Tuesday, March 30, 2010

First Rule - Don't improve a bad proposal - Scrap High Speed Rail

In today's Sacramento Bee - Lisa Schweitzer an assistant professor in the USC School of Policy, Planning and Development, tried to make the case that the current proposal to build a high speed rail link between Northern and Southern California will hurt the poor.  She argued the new wonder train  "could leave the state's working poor and most transit-dependent residents with fewer travel options than they now have, while the affluent travel on a gold-plated, luxury high-speed rail system."  Well duh.  But her point misses the point of this boondoggle.  Improve high speed rail and it is still hugely expensive and does not meet the needs of most Californians.

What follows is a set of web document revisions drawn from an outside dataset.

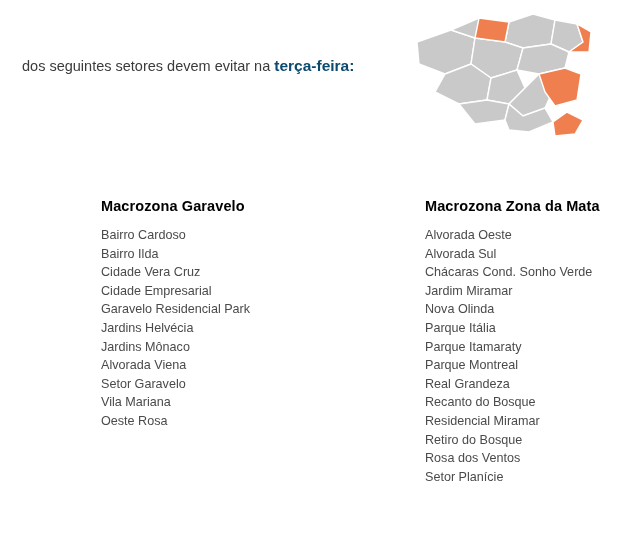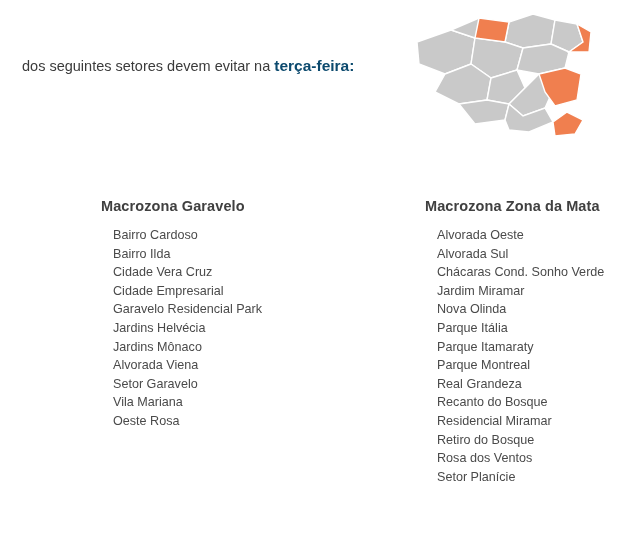--- a/index.html
+++ b/index.html
@@ -65,7 +65,7 @@
   .col-title {
     font-size: 14.5px;
     font-weight: bold;
-    color: #404040;
+    color: #000000;
     margin: 0 0 12px 0;
     letter-spacing: 0.1px;
   }

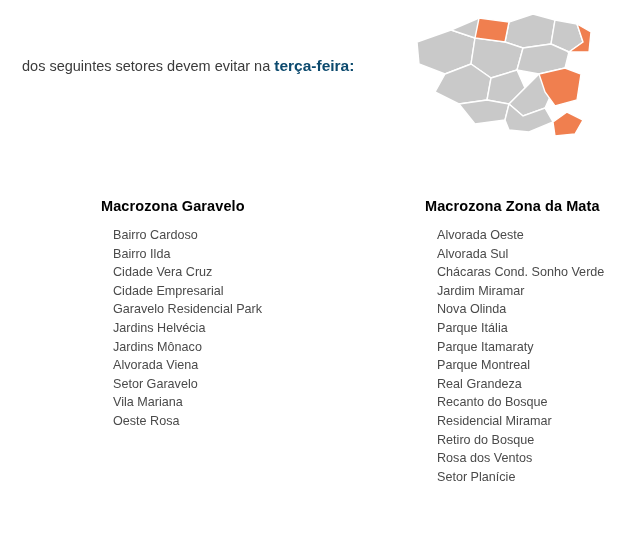--- a/index.html
+++ b/index.html
@@ -71,7 +71,7 @@
   }
   .col ul {
     list-style: none;
-    margin: 12px;
+    margin: 0;
     padding: 0;
   }
   .col ul li {

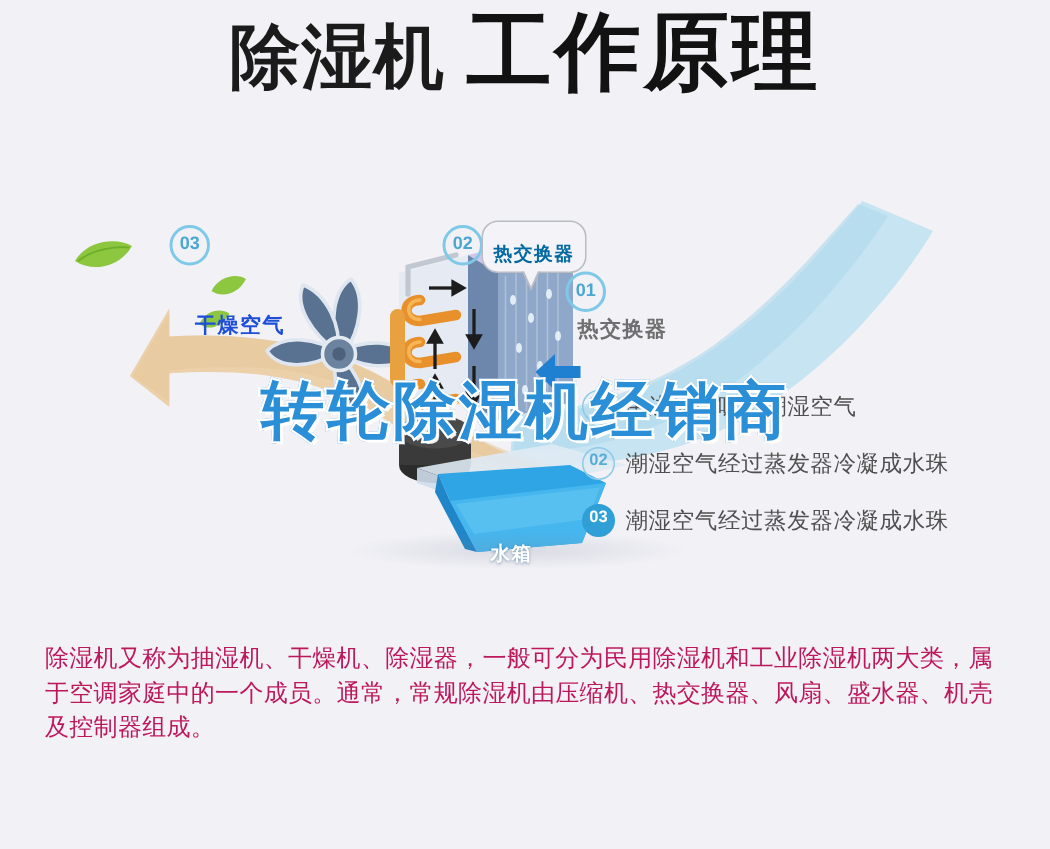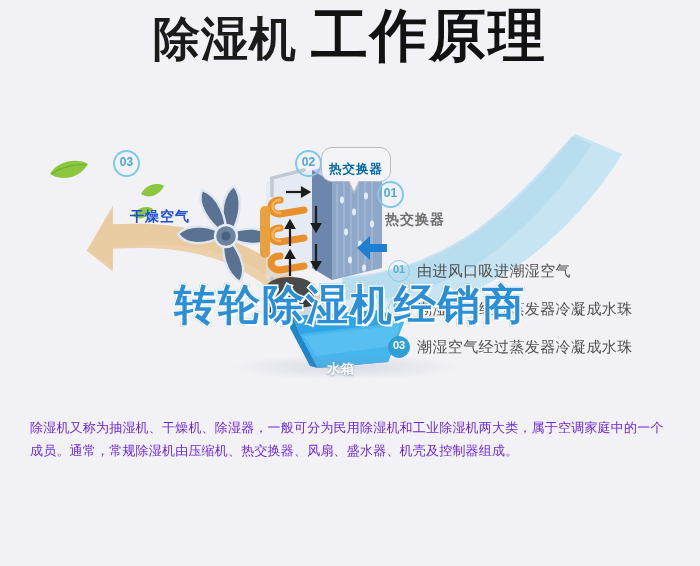--- a/index.html
+++ b/index.html
@@ -95,7 +95,7 @@
 
   
   .watermark{
-    position:absolute;left:0;top:277px;width:700px;text-align:center;
+    position:absolute;left:0;top:246px;width:700px;text-align:center;
     font-size:42px;font-weight:900;letter-spacing:2px;
     color:#2a8fd6;white-space:nowrap;
     -webkit-text-stroke:3px #ffffff;

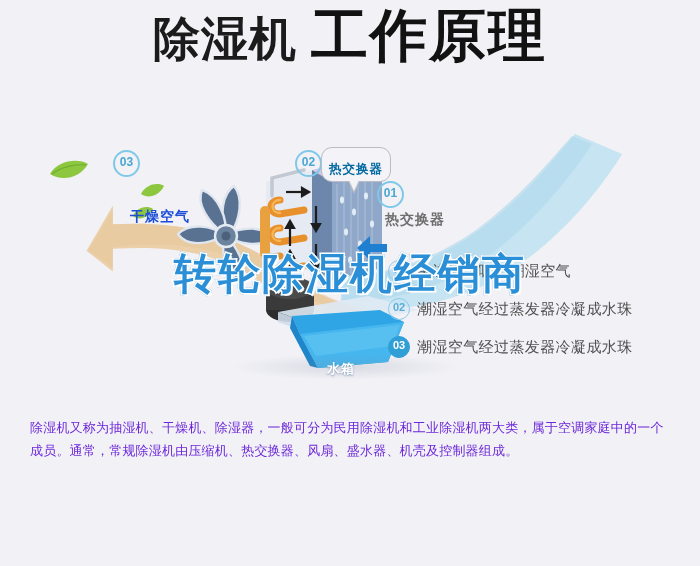--- a/index.html
+++ b/index.html
@@ -125,7 +125,7 @@
   
   .para{
     position:absolute;left:30px;width:645px;
-    font-size:13px;color:#6d28d9;line-height:23px;letter-spacing:.2px;
+    font-size:16px;color:#be185d;line-height:23px;letter-spacing:.2px;margin-top:12px;
   }
   #para1{top:416px;}
   #para2{top:480px;}

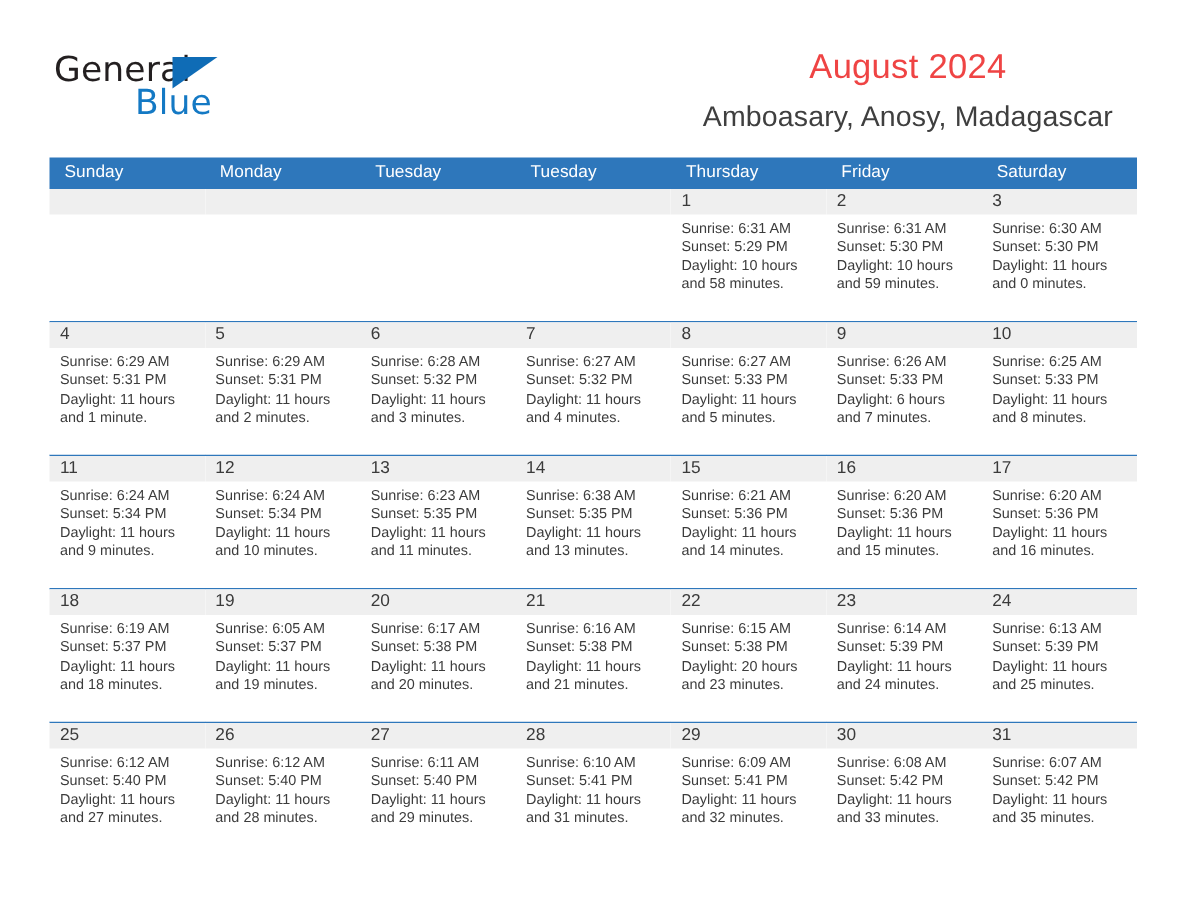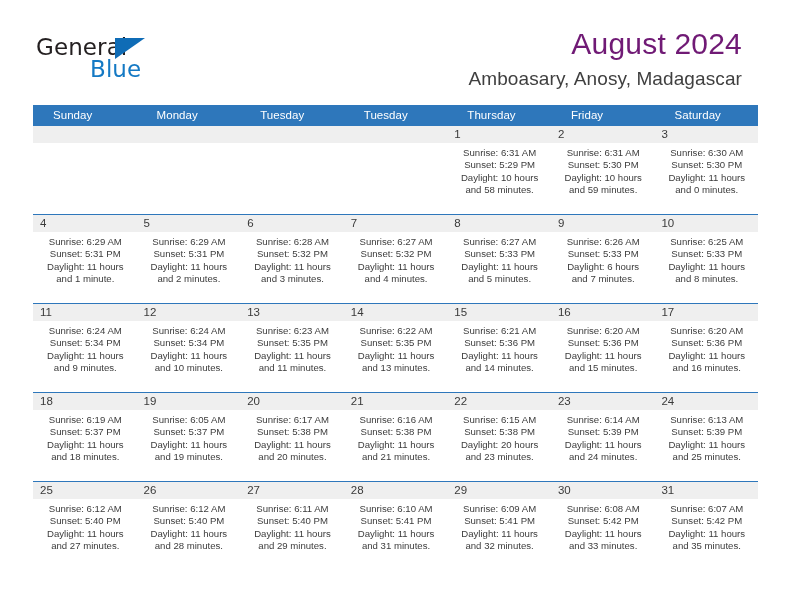--- a/index.html
+++ b/index.html
@@ -75,12 +75,13 @@
     text-align: right;
   }
   .cal-title {
-    font-size: 30px;
+    font-size: 23px;
     font-weight: 400;
-    color: #701a75;
+    color: #ef4444;
     line-height: 36px;
     font-family: "Liberation Sans", sans-serif;
     letter-spacing: .2px;
+    text-align: center;
   }
   .cal-subtitle {
     margin-top: 8px;

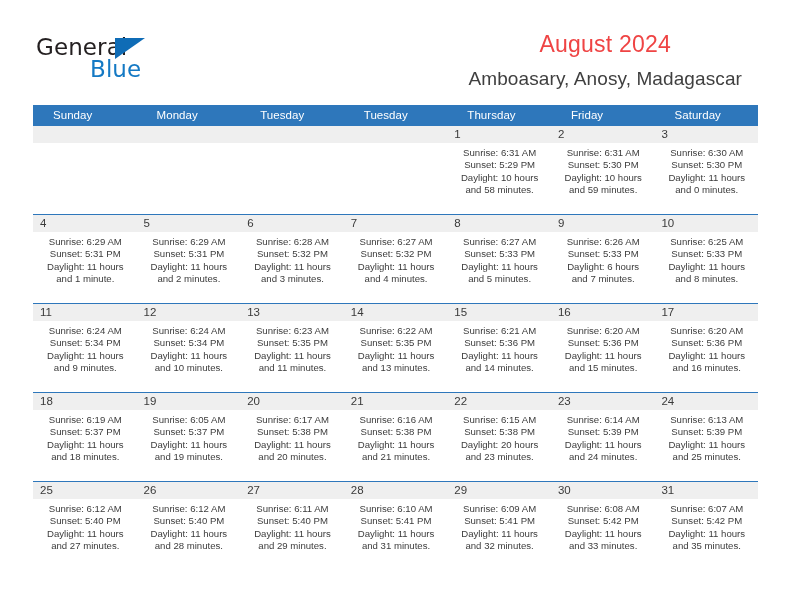--- a/index.html
+++ b/index.html
@@ -110,7 +110,7 @@
     color: #ffffff;
     font-size: 11.5px;
     line-height: 21px;
-    padding-left: 20px;
+    padding-left: 10px;
     box-sizing: border-box;
     letter-spacing: .05px;
   }

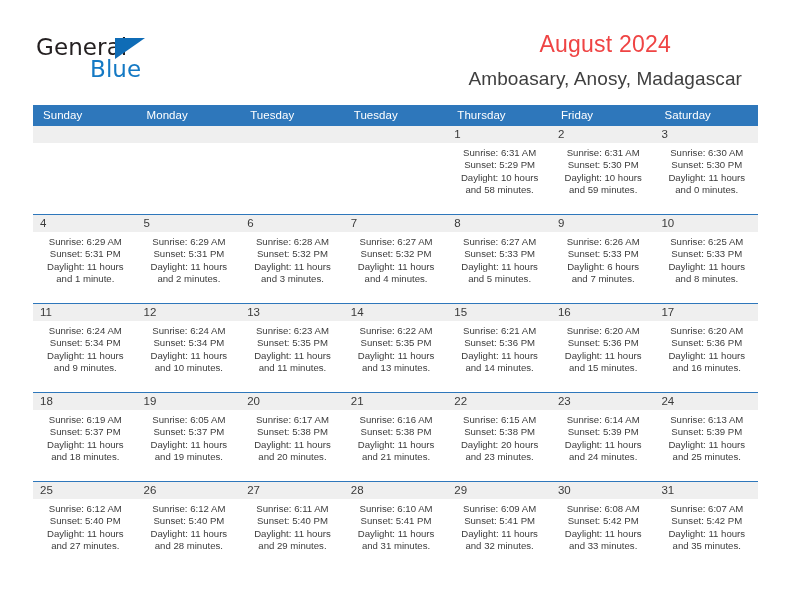--- a/index.html
+++ b/index.html
@@ -148,7 +148,6 @@
     font-size: 9.6px;
     line-height: 12.4px;
     color: #3c3c3c;
-    text-align: center;
   }
   .cell-body div {
     white-space: nowrap;

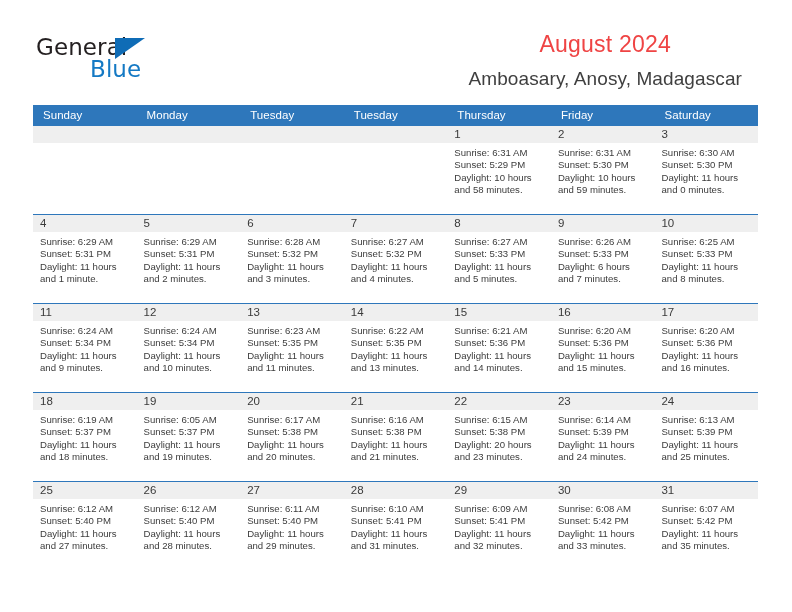--- a/index.html
+++ b/index.html
@@ -311,7 +311,7 @@
           <div class="daycell">
             <div class="daynum-band">14</div>
             <div class="cell-body">
-              <div>Sunrise: 6:22 AM</div>
+              <div>Sunrise: 6:38 AM</div>
               <div>Sunset: 5:35 PM</div>
               <div class="wrap">Daylight: 11 hours and 13 minutes.</div>
             </div>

Professor Schweitzer suggests that the original bid for the new system could double to an awesome $18 billion.  And that in order to recoup costs the prices charged for a ride on this system would be very expensive.   For example, the professor suggests that a ticket from San Francisco to LA would be in the range of $500 - quite a premium for what it costs to drive or to fly. I think her estimates are nothing if not conservative. The professor offers a lot of dos and don'ts to make this turkey less regressive.  But had she thought a bit more carefully, she might have suggested that we scrap this albatross and look to alternatives which would a) be cheaper and b) better meet the needs of all Californians.

The problem with high speed rail is like a lot of other big expense governmental expenditures - the initial estimates for these projects are always way under the final costs AND they actually limit the choices for individuals.  A high speed rail system is good only for people who want to go from one terminal to another at the times that the train wants to go.

A few weeks ago Randall O'Toole had a superb article in the WSJ Saturday edition. He suggested that it would be much smarter to work on "robocars" which for about $2000 per vehicle could be released to allow drivers to get into their cars - choose a destination and not have to drive there.  Because roads of the future would be controlled by computers - transit speeds would actually improve.  Plus, those who wanted to have the extra capabilities of these robocars would be able to pay for them and those who did not want the new technology would be able to choose other forms of transportation.